In a recent study, Kim and coworkers treated bovine NP cells with lactoferricin, an amphiphatic heparin-binding glycoprotein known for its antiviral, antioxidant, antioncologic, and analgesic properties,[13] and measured the expression of MMPs, ADAMTSs, TIMPs,[26] and ECM macromolecules. Results show that lactoferricin treatment caused increased PG accumulation and downregulated catabolic processes by increasing the expression of several TIMPs in a dose-dependent manner via the ERK and p38 protein kinase pathways.

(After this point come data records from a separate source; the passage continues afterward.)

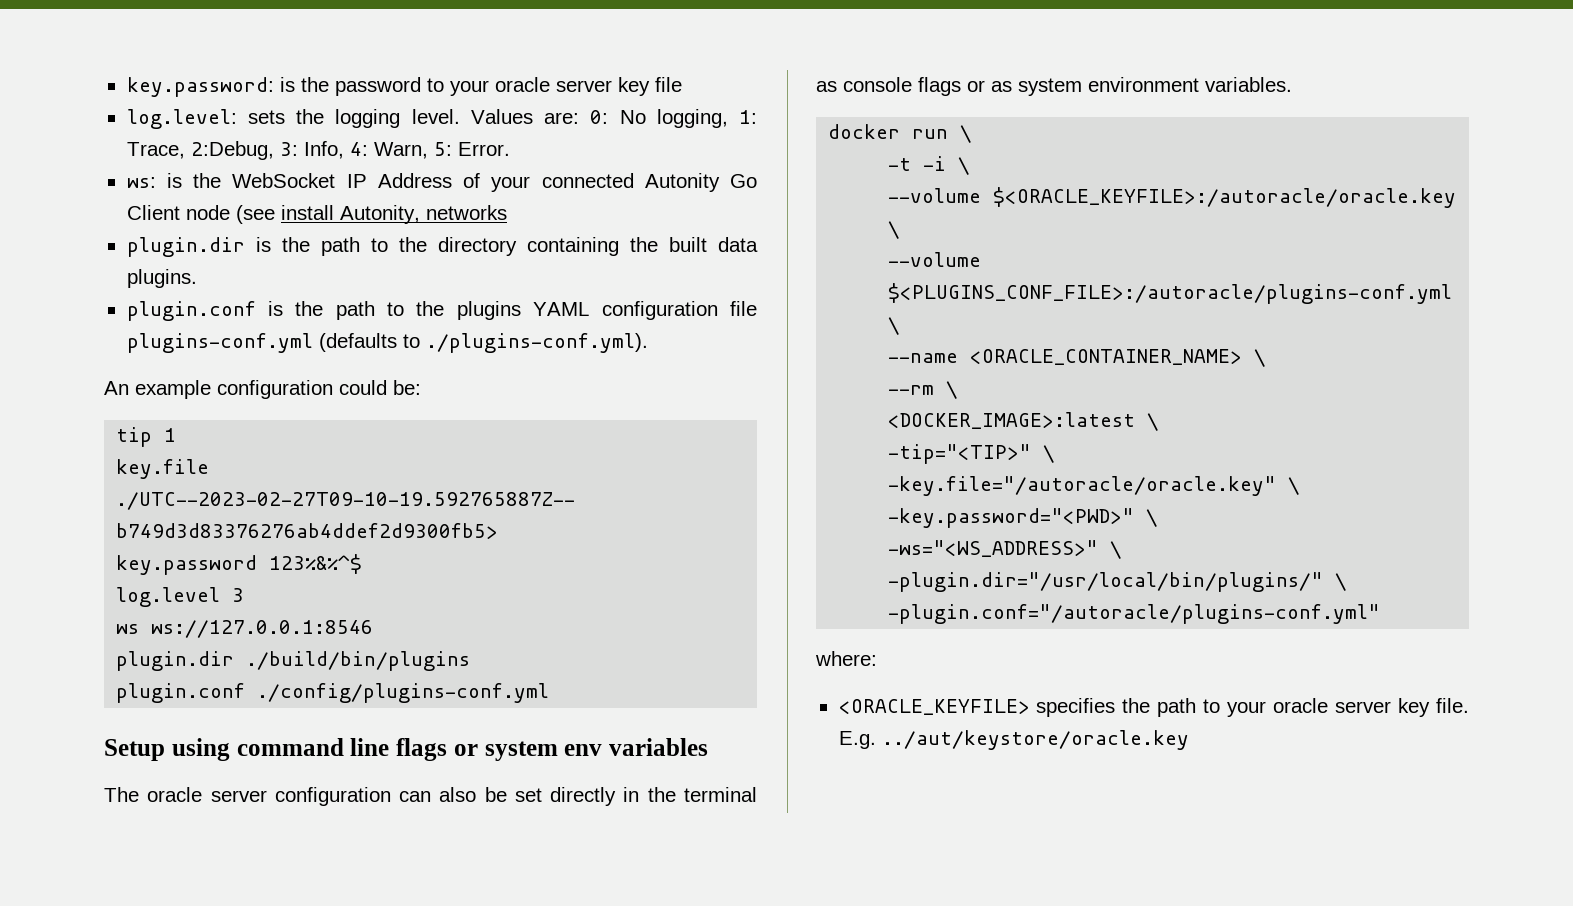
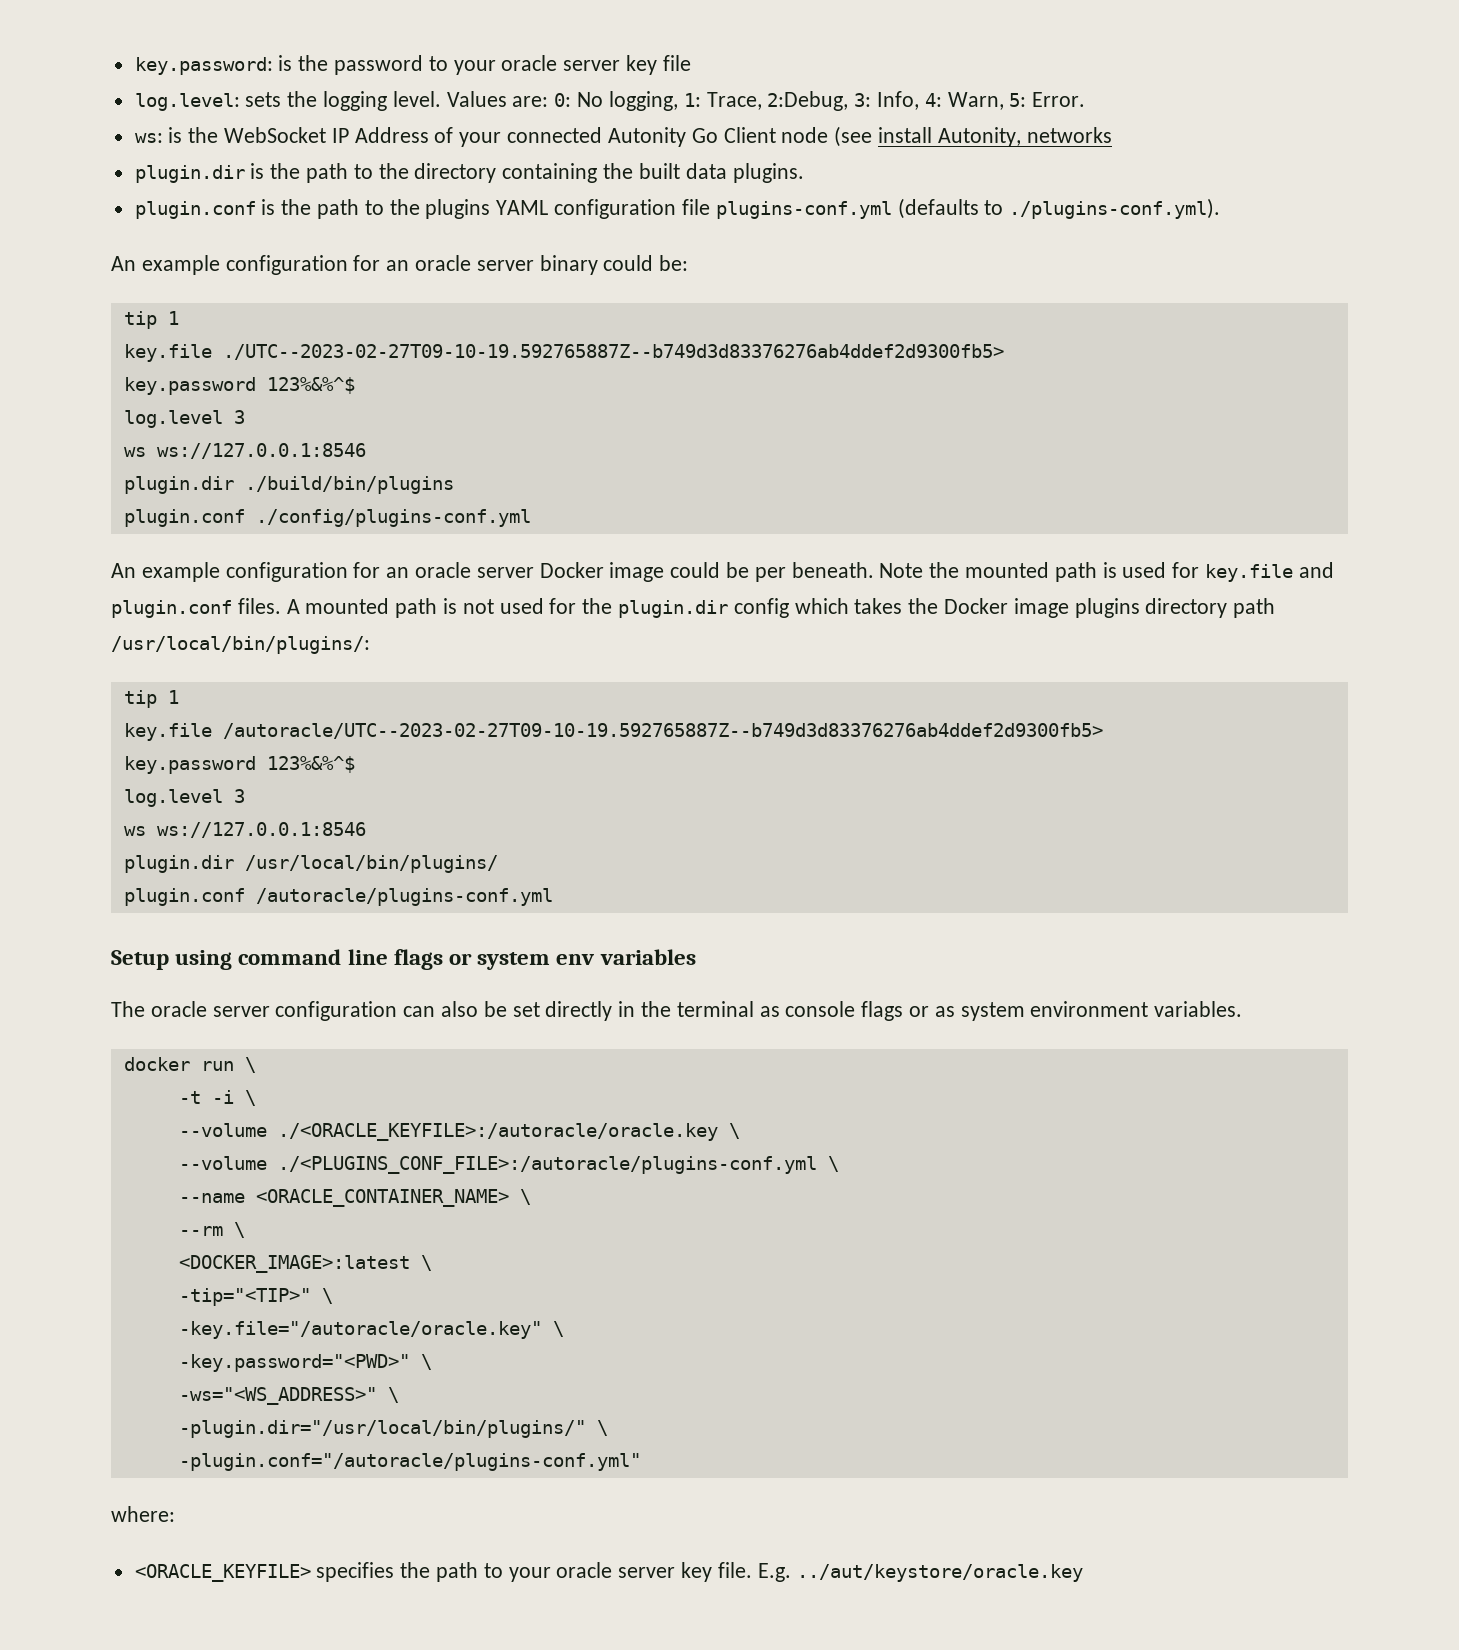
- An example configuration could be:
+ An example configuration for an oracle server binary could be:
+ An example configuration for an oracle server Docker image could be per beneath. Note the mounted path is used for key.file and plugin.conf files. A mounted path is not used for the plugin.dir config which takes the Docker image plugins directory path /usr/local/bin/plugins/:
+ tip 1
+ key.file /autoracle/UTC--2023-02-27T09-10-19.592765887Z--b749d3d83376276ab4ddef2d9300fb5>
+ key.password 123%&%^$
+ log.level 3
+ ws ws://127.0.0.1:8546
+ plugin.dir /usr/local/bin/plugins/
+ plugin.conf /autoracle/plugins-conf.yml
- --volume $<ORACLE_KEYFILE>:/autoracle/oracle.key \
- --volume $<PLUGINS_CONF_FILE>:/autoracle/plugins-conf.yml \
+ --volume ./<ORACLE_KEYFILE>:/autoracle/oracle.key \
+ --volume ./<PLUGINS_CONF_FILE>:/autoracle/plugins-conf.yml \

TNFα-stimulated gene product TSG-6 with inter-α-inhibitor downregulate MMP activation

TNFα-stimulated gene product (TSG-6) is a 35 kD glycoprotein known to be involved in the inflammatory cascade. It has been implicated as an early marker of osteoarthritis in mice,[45] and shown to have antiinflammatory effects in vivo.[83] When TSG-6 forms a complex with inter-alpha-inhibitor (IαI), it is hypothesized to downregulate MMP activation, therefore thwarting the catabolic processes active in disease states such as osteoarthritis or DDD.[45] Roberts, et al. collected 58 herniated discs from 54 patients, and found TSG-6 and its binding protein, IαI, to be present in nearly all discs.[62] While the precise function of TSG-6, IαI, and their interaction is not fully known, future research is merited to study how these molecules can be exploited in anticatabolic treatment approaches.

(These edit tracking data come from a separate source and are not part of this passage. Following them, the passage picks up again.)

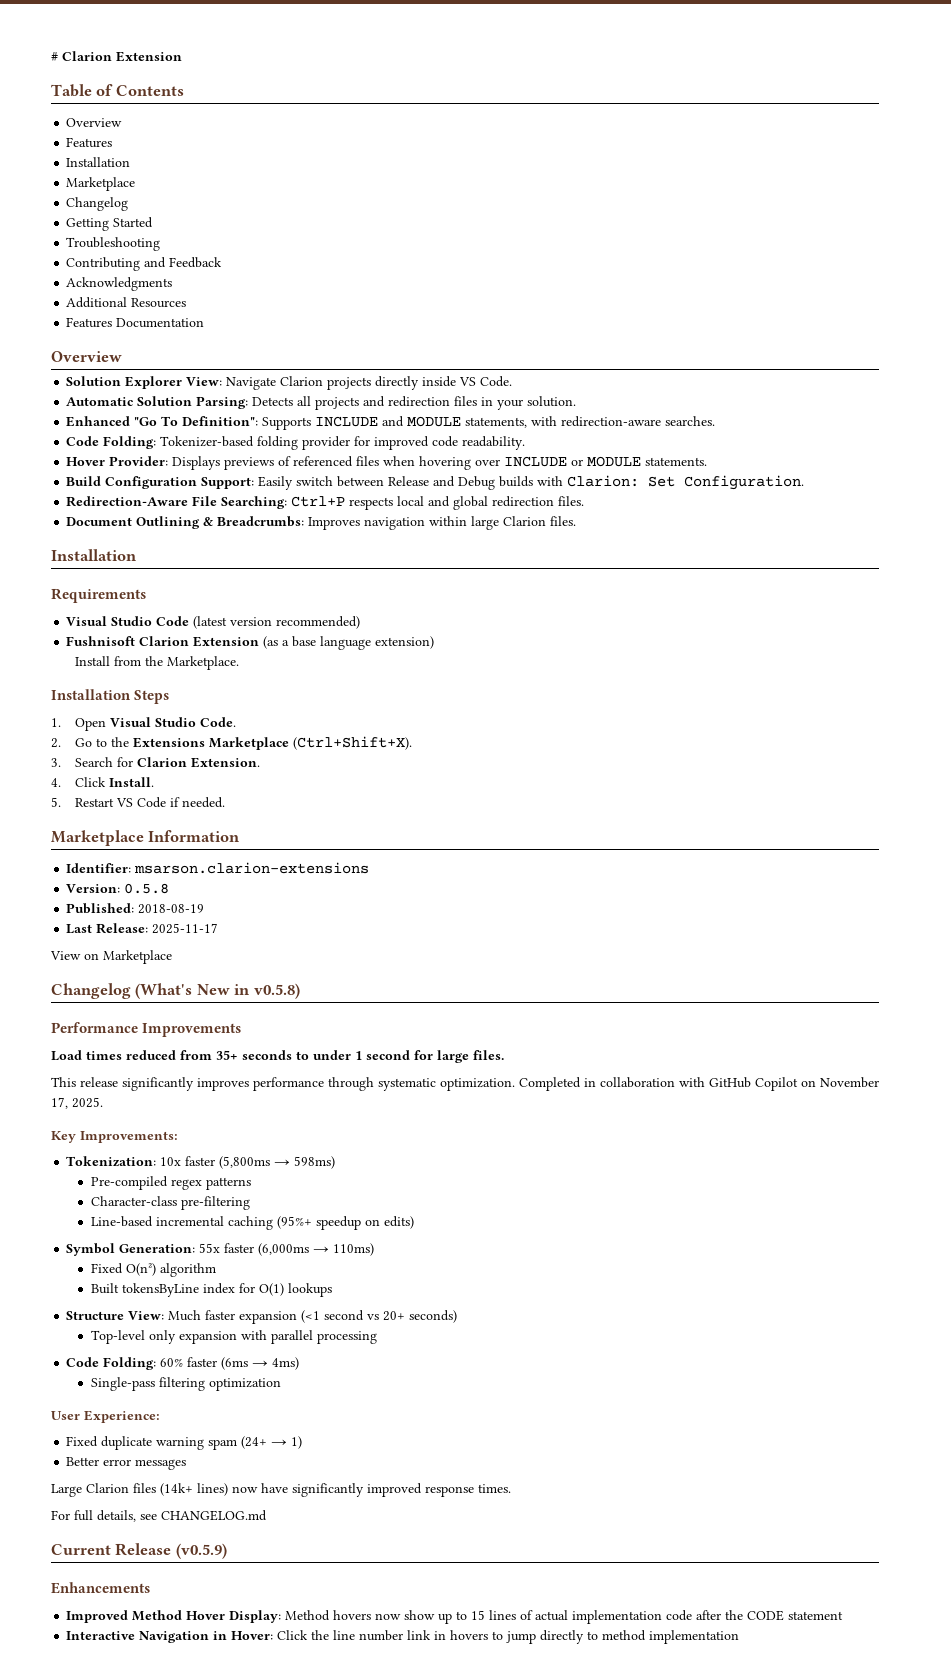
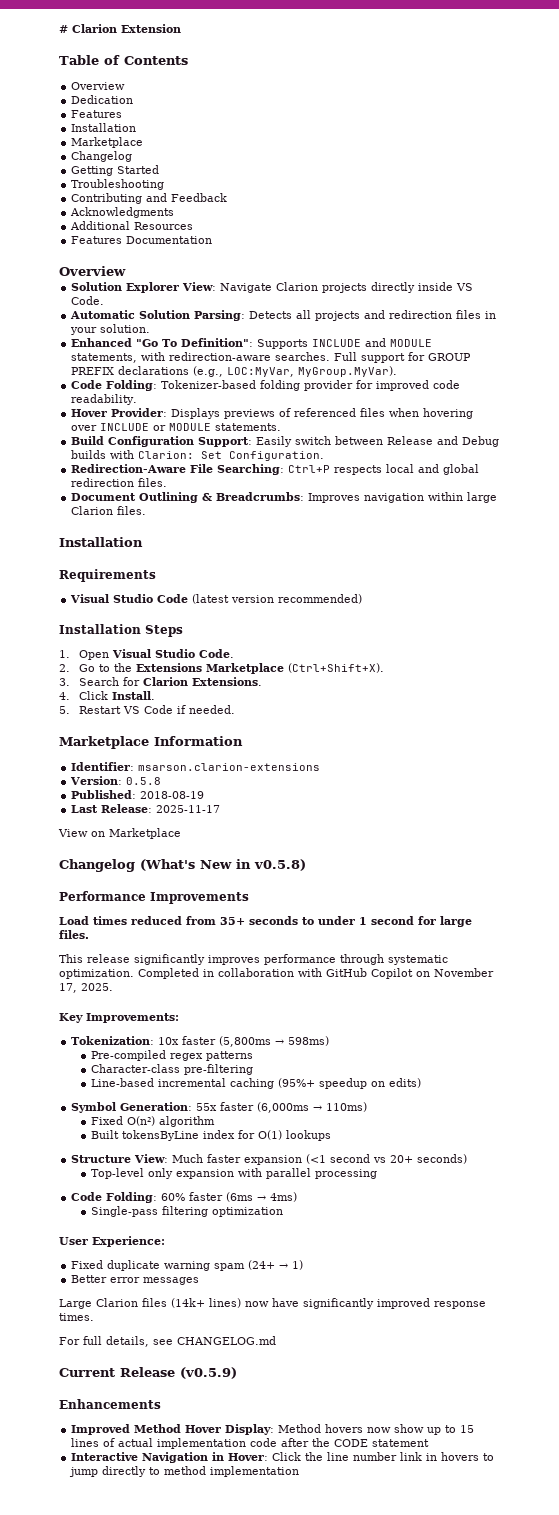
+ Dedication
+ Full support for GROUP PREFIX declarations (e.g., LOC:MyVar, MyGroup.MyVar).
- Fushnisoft Clarion Extension (as a base language extension)
- Install from the Marketplace.
- 3. Search for Clarion Extension.
+ 3. Search for Clarion Extensions.

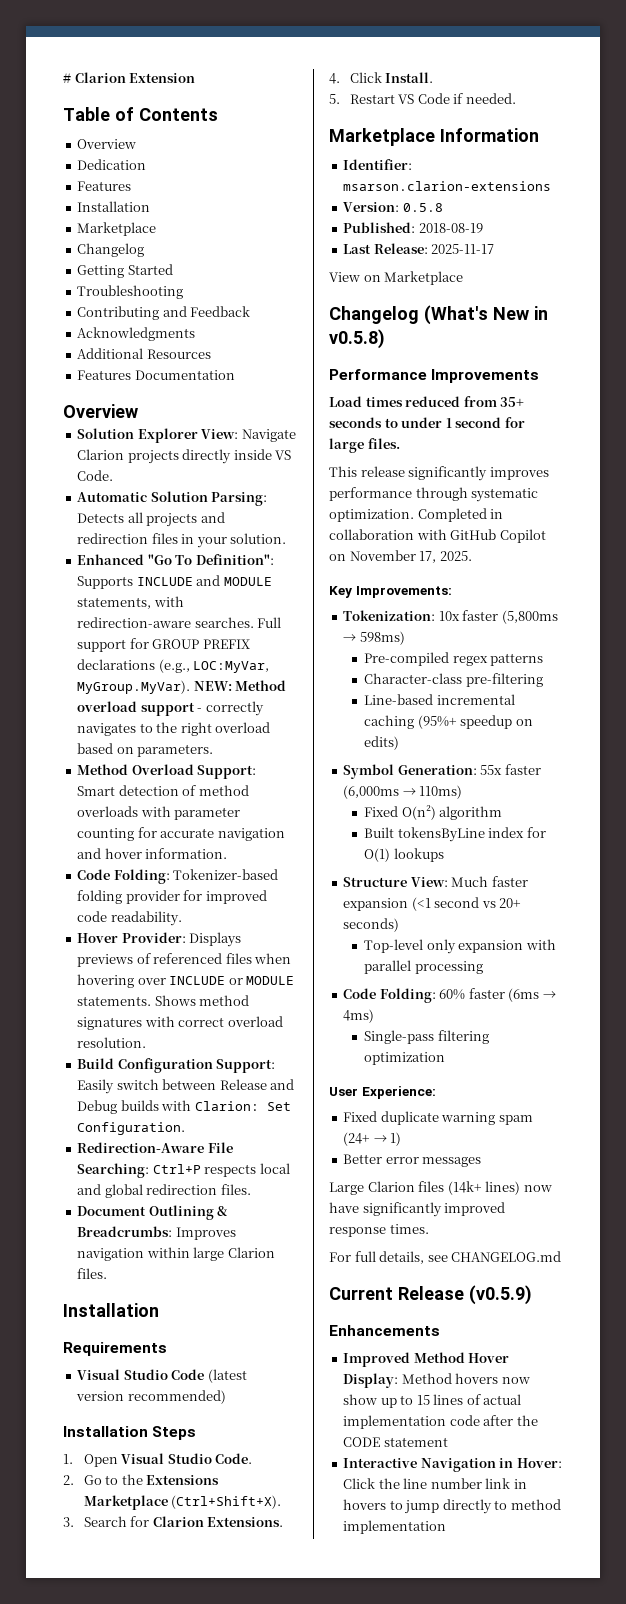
- Full support for GROUP PREFIX declarations (e.g., LOC:MyVar, MyGroup.MyVar).
+ Full support for GROUP PREFIX declarations (e.g., LOC:MyVar, MyGroup.MyVar). NEW: Method overload support - correctly navigates to the right overload based on parameters.
+ Method Overload Support: Smart detection of method overloads with parameter counting for accurate navigation and hover information.
+ Shows method signatures with correct overload resolution.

Other pharmacologics being studied for their impact on IVD regeneration and/or discogenic back pain

Other pharmacologics currently utilized in other diseases have been studied in the context of IVD regeneration and/or discogenic back pain. Etanercept is an approved TNF-α inhibitor used primarily for the treatment of rheumatoid arthritis. Direct injections of TNF-α inhibitor into perispinal tissue constitute a potential therapeutic approach for treating chronic discogenic pain.[7] The oral administration of CPA-926 an esculetin prodrug, has shown efficacy in delaying the onset of disc height loss following annular puncture in rabbits.[55] The precise molecular mechanisms of these results are, however, not fully outlined and need to be studied in greater detail.

SUMMARY

Many basic science studies, utilizing molecular therapies and tissue-engineering-based strategies, are attempting to regenerate IVDs. Their aim is to treat/reverse DDD, and thereby, devise methods for treating low back pain. Although members of the TGF-β superfamily appear to be the most promising molecules to address the thwarted anabolic processes in DDD, future research should continue to address the catabolic and inflammatory environment of the IVD. The evolution of gene therapy, namely a more extensive knowledge of ectopic transfection, optimizing transfection efficiency, and developing strategies for more localized delivery will play an important role in the future development of IVD regeneration. The continual development of cheap, easily manufactured, biocompatible, and biodegradable scaffolds able to be injected or implanted in the IVD should also be at the forefront of IVD regeneration research. Last, the rapid, intraoperative isolation of MSCs, autologous disc cells, or cartilage progenitor cells to provide cheap and biocompatible cell sources for reimplantation in combination with scaffolds and/or signaling molecules will likely be the most important area of future engineering-based research therapies.